Set the whole listing down again, word for word, with no pictures.
= = =
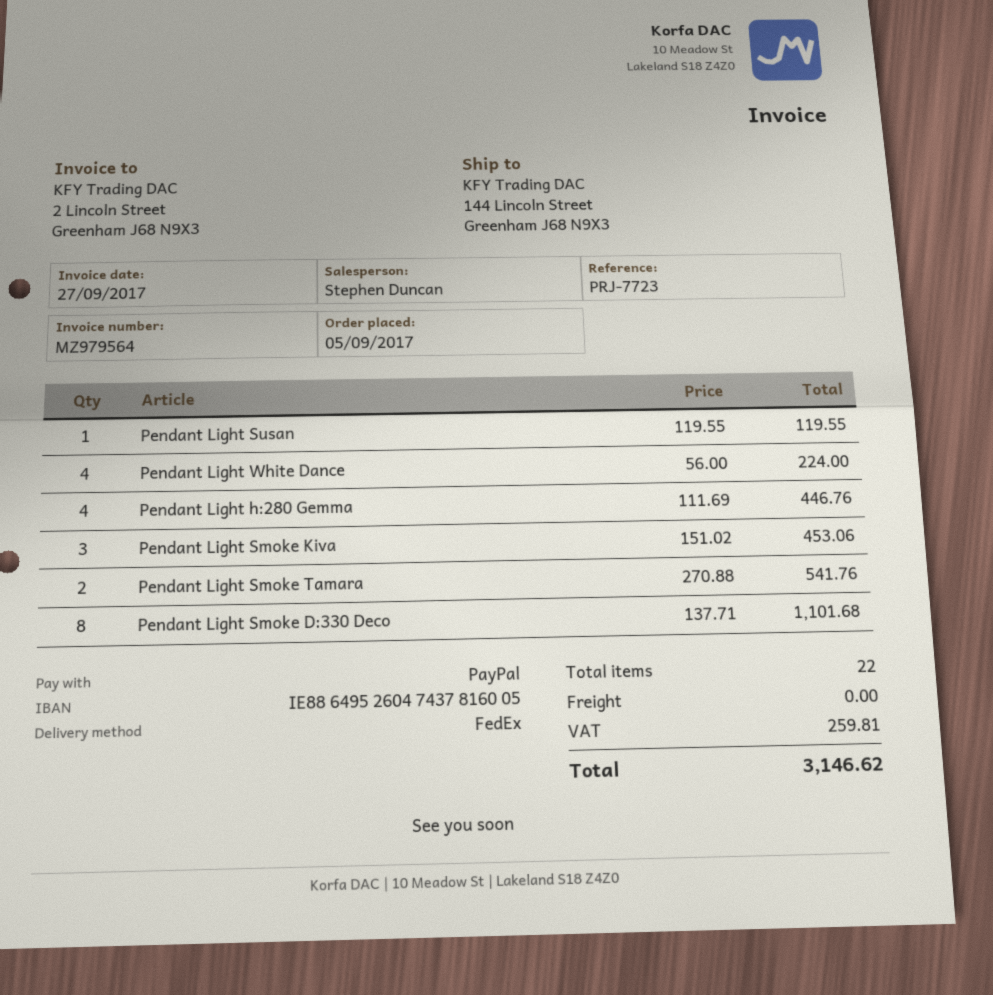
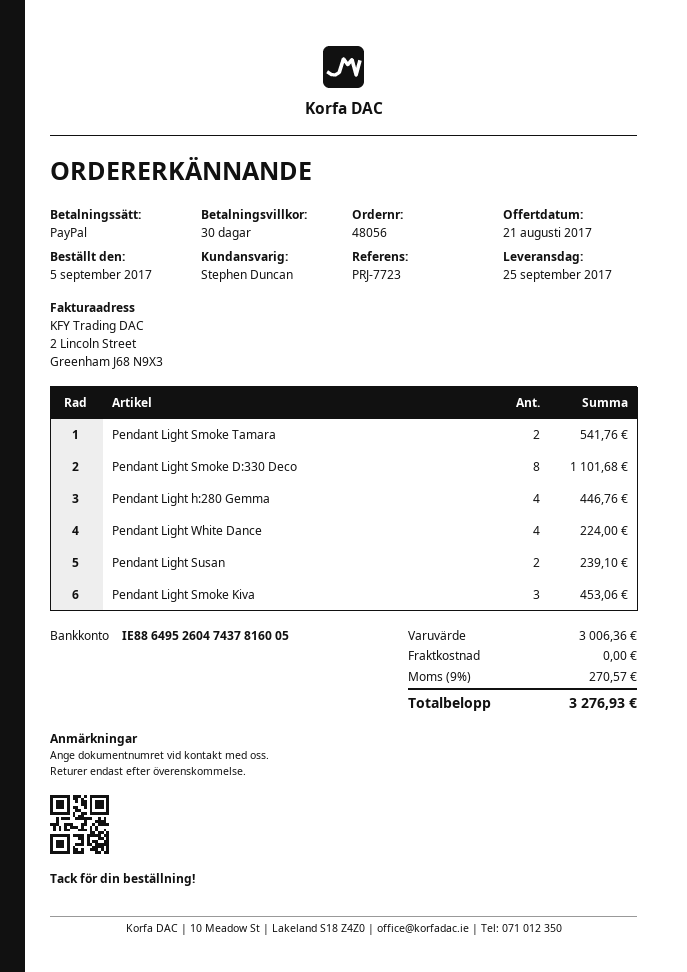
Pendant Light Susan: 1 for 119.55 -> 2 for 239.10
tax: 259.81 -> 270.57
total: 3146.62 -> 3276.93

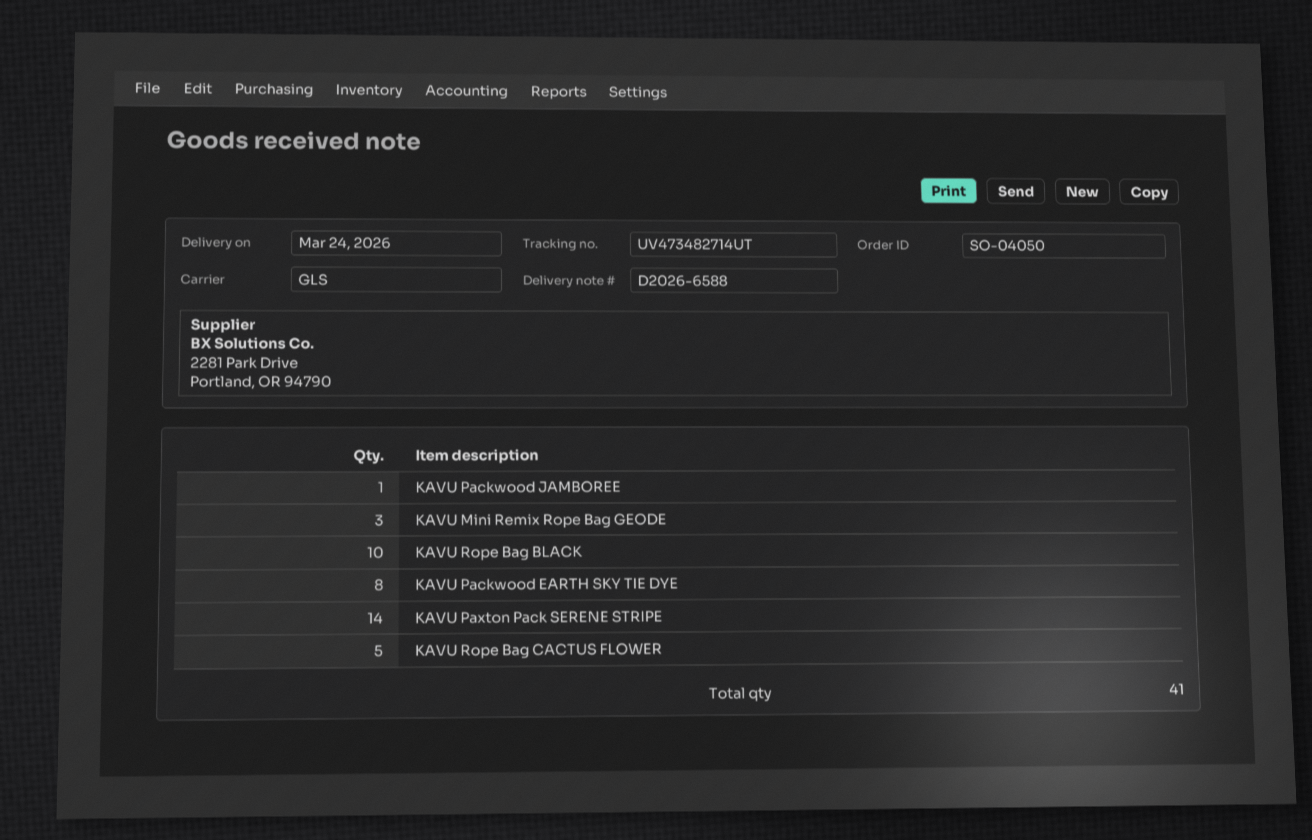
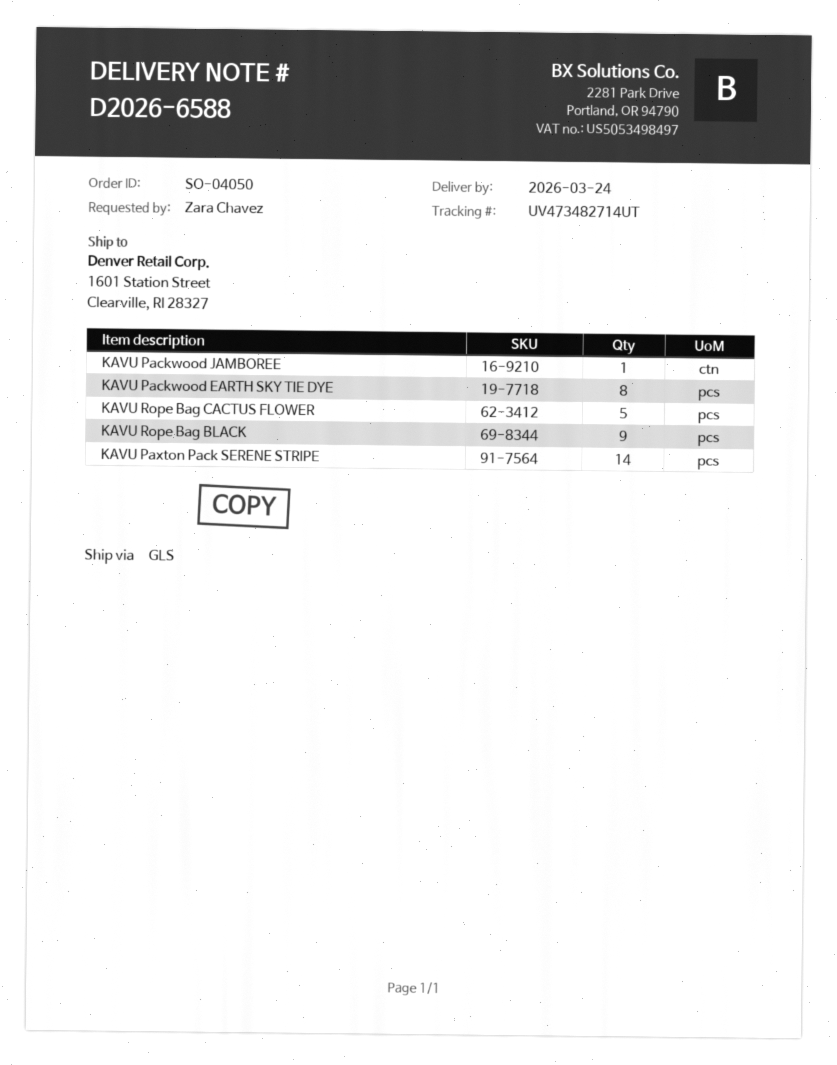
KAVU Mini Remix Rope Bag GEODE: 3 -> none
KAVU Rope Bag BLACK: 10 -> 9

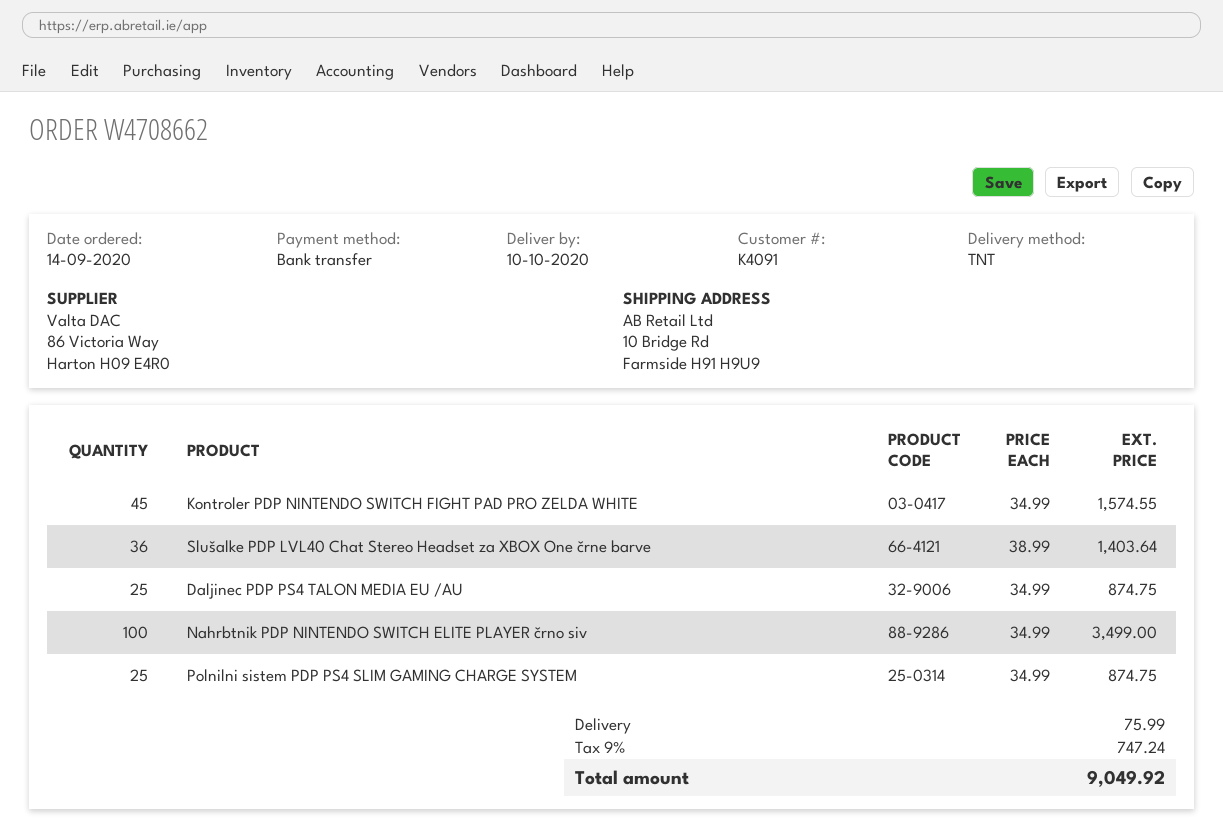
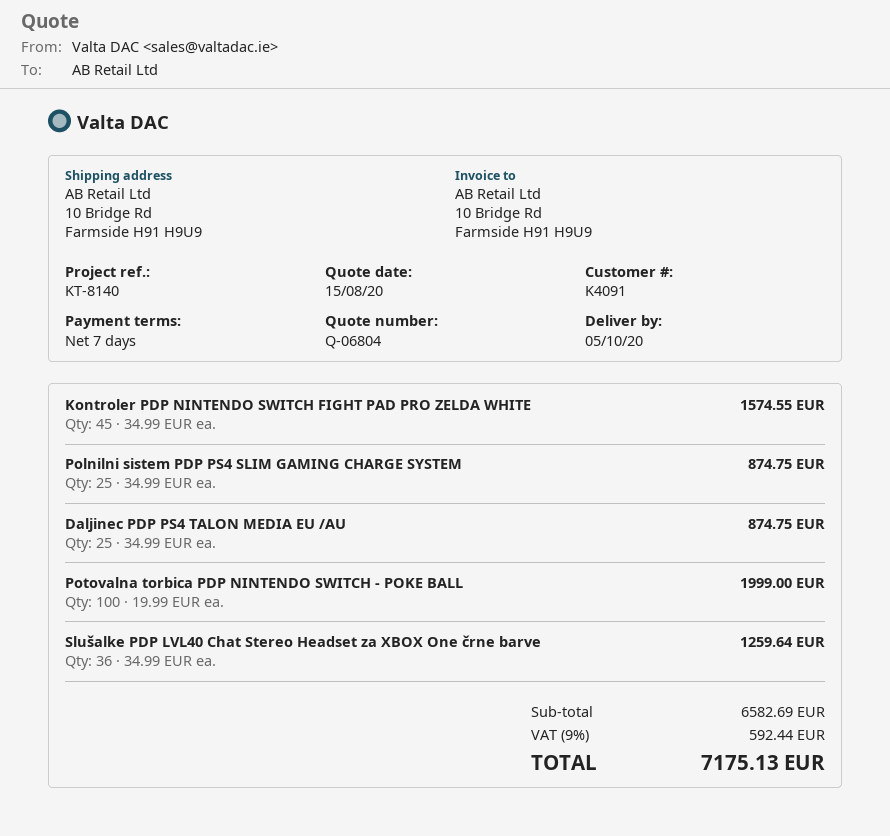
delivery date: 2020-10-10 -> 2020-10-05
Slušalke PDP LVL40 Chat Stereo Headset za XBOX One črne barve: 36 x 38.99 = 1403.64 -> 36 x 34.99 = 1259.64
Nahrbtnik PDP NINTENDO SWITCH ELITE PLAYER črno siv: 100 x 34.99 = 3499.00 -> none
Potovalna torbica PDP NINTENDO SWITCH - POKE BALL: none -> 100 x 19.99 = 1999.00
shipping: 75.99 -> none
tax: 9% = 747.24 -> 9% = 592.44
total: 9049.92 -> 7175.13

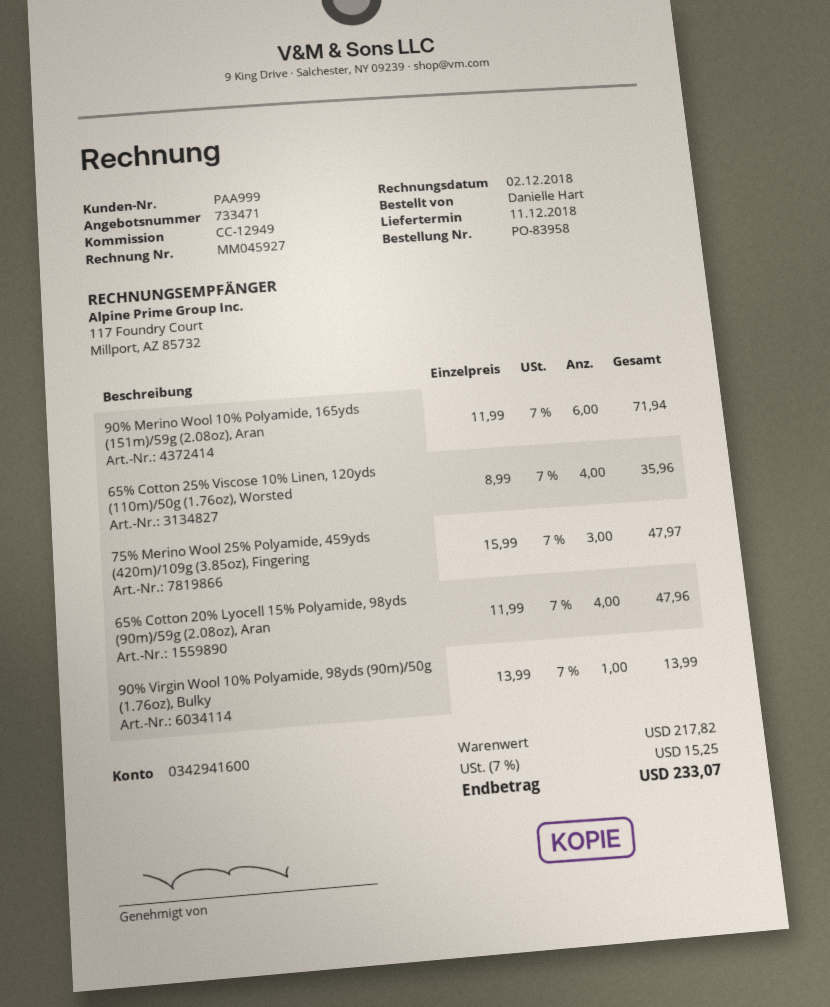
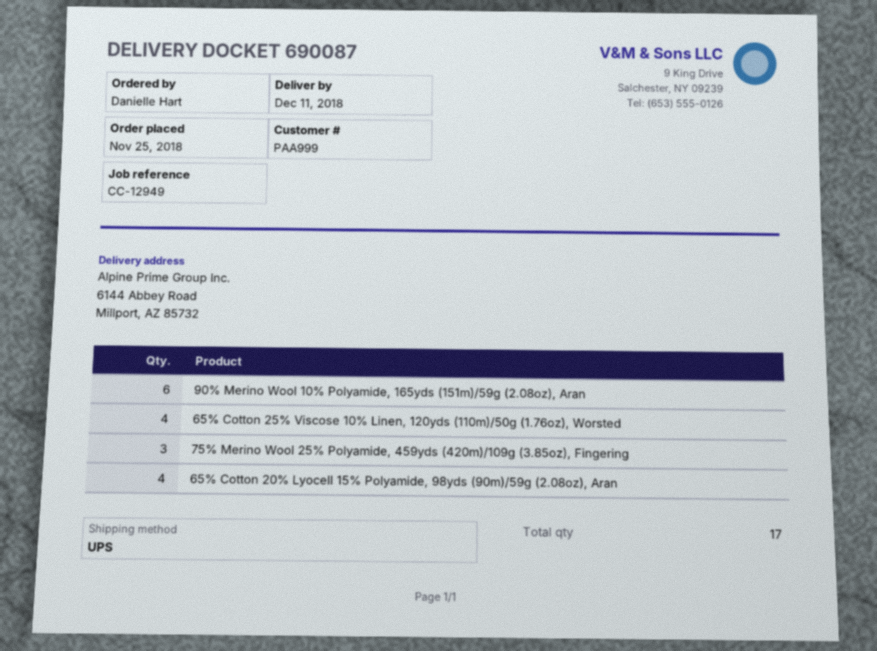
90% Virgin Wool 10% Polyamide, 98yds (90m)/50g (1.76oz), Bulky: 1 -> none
= = =
## SOLVED EXERCISE
Pendant Light Susan: 1 for 119.55 -> 2 for 239.10
tax: 259.81 -> 270.57
total: 3146.62 -> 3276.93

KAVU Mini Remix Rope Bag GEODE: 3 -> none
KAVU Rope Bag BLACK: 10 -> 9

delivery date: 2020-10-10 -> 2020-10-05
Slušalke PDP LVL40 Chat Stereo Headset za XBOX One črne barve: 36 x 38.99 = 1403.64 -> 36 x 34.99 = 1259.64
Nahrbtnik PDP NINTENDO SWITCH ELITE PLAYER črno siv: 100 x 34.99 = 3499.00 -> none
Potovalna torbica PDP NINTENDO SWITCH - POKE BALL: none -> 100 x 19.99 = 1999.00
shipping: 75.99 -> none
tax: 9% = 747.24 -> 9% = 592.44
total: 9049.92 -> 7175.13

90% Virgin Wool 10% Polyamide, 98yds (90m)/50g (1.76oz), Bulky: 1 -> none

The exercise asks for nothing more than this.